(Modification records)
--------------------------------
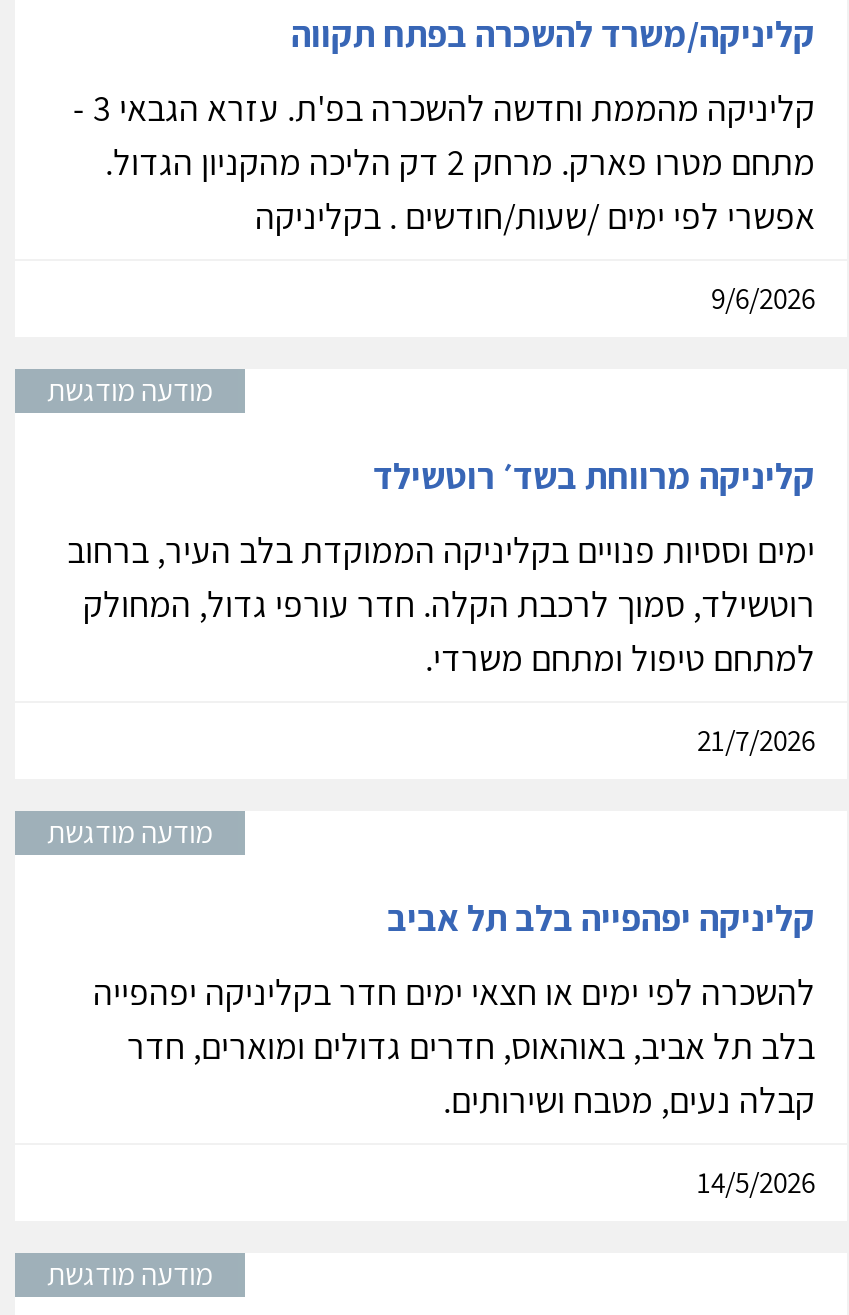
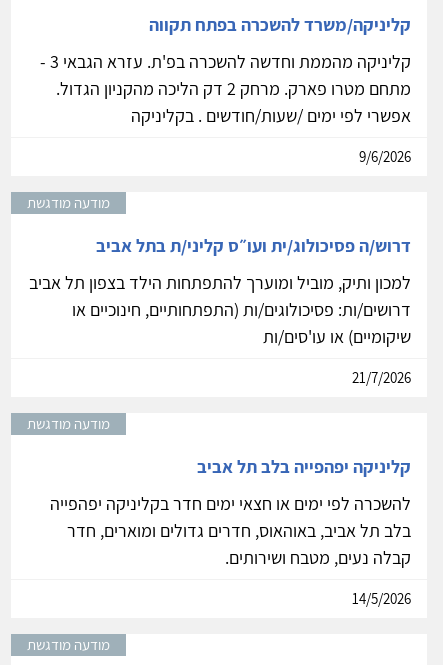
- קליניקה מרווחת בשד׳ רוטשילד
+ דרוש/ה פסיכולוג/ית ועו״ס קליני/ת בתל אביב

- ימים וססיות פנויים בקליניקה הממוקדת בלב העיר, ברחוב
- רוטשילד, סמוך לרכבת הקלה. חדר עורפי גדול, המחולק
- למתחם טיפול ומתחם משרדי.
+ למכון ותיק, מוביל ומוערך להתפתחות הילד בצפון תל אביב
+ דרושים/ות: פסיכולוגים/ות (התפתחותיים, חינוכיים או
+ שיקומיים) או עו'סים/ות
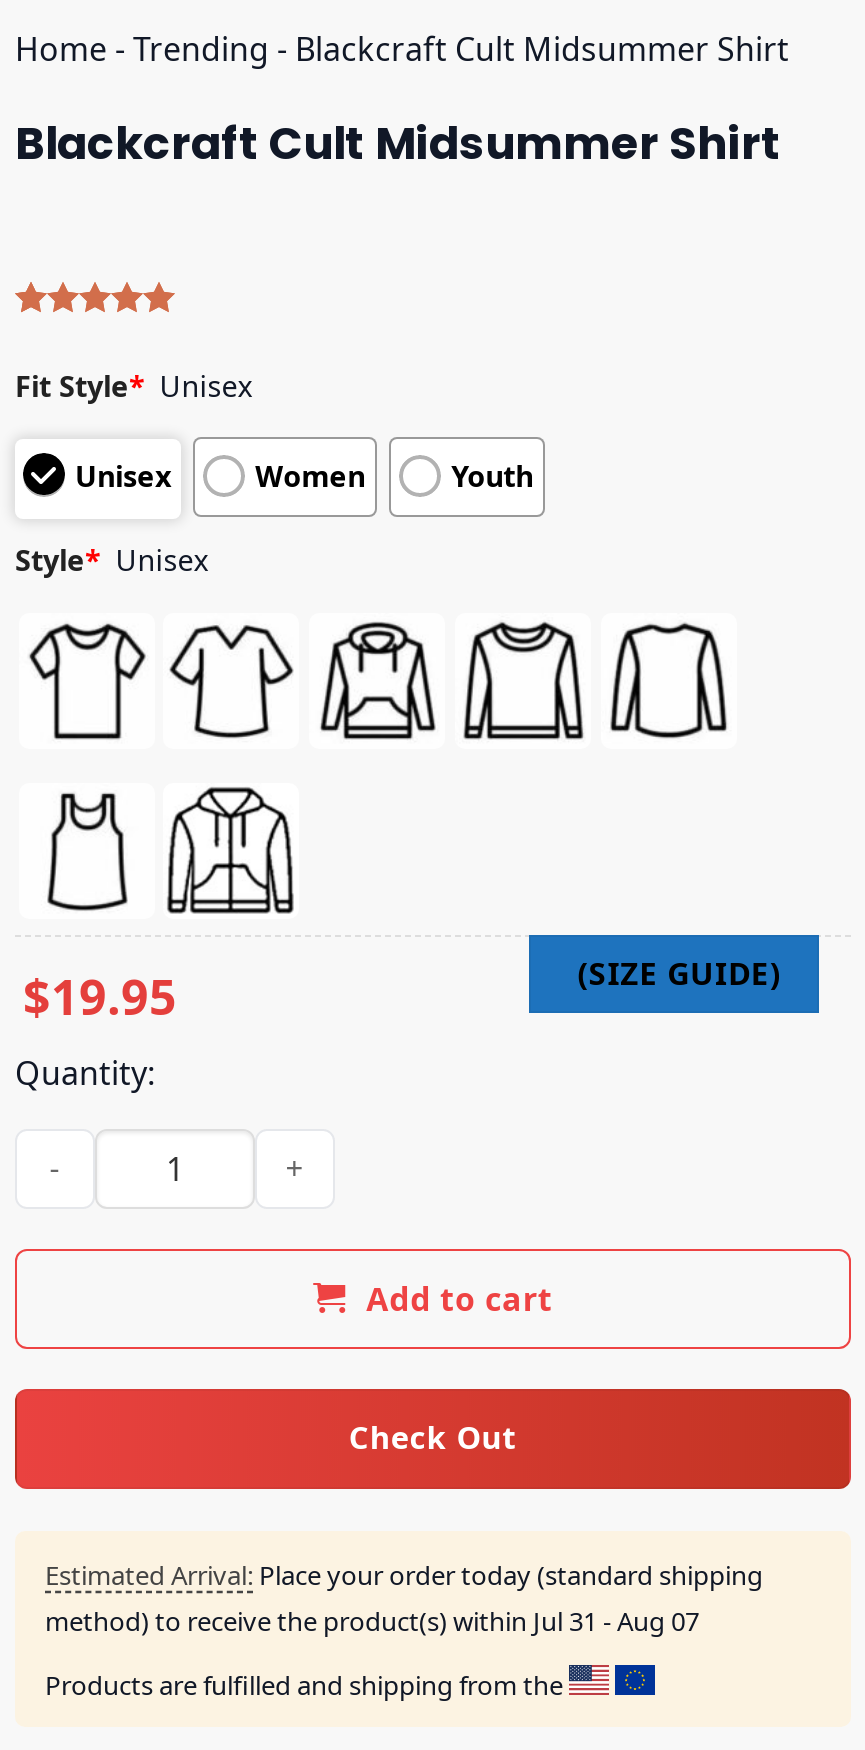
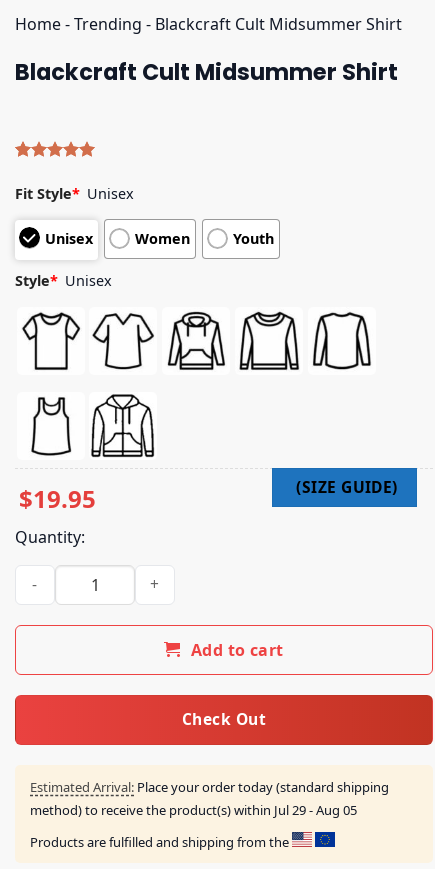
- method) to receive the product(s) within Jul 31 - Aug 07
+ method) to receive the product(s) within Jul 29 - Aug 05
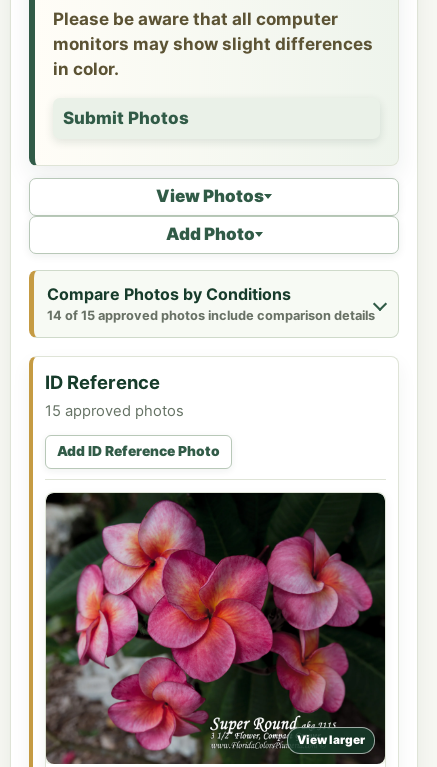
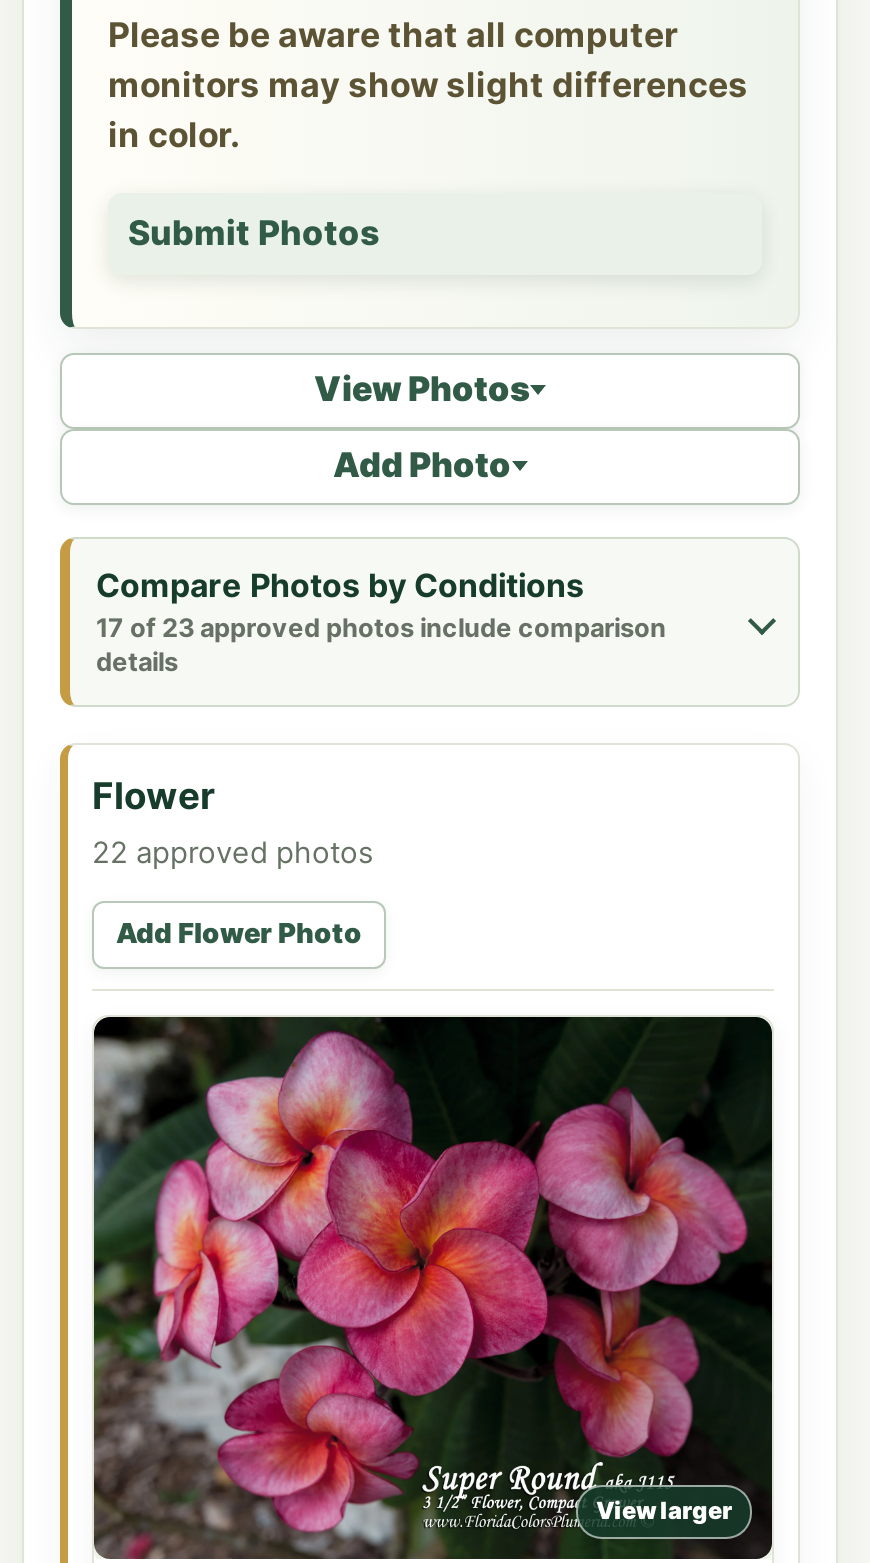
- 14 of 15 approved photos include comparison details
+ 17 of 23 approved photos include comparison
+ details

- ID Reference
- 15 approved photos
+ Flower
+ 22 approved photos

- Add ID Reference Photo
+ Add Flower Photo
--------------------------------
Could you write out all the records exactly, without the pictures?

* Solution to the problem
- קליניקה מרווחת בשד׳ רוטשילד
+ דרוש/ה פסיכולוג/ית ועו״ס קליני/ת בתל אביב

- ימים וססיות פנויים בקליניקה הממוקדת בלב העיר, ברחוב
- רוטשילד, סמוך לרכבת הקלה. חדר עורפי גדול, המחולק
- למתחם טיפול ומתחם משרדי.
+ למכון ותיק, מוביל ומוערך להתפתחות הילד בצפון תל אביב
+ דרושים/ות: פסיכולוגים/ות (התפתחותיים, חינוכיים או
+ שיקומיים) או עו'סים/ות
- method) to receive the product(s) within Jul 31 - Aug 07
+ method) to receive the product(s) within Jul 29 - Aug 05
- 14 of 15 approved photos include comparison details
+ 17 of 23 approved photos include comparison
+ details

- ID Reference
- 15 approved photos
+ Flower
+ 22 approved photos

- Add ID Reference Photo
+ Add Flower Photo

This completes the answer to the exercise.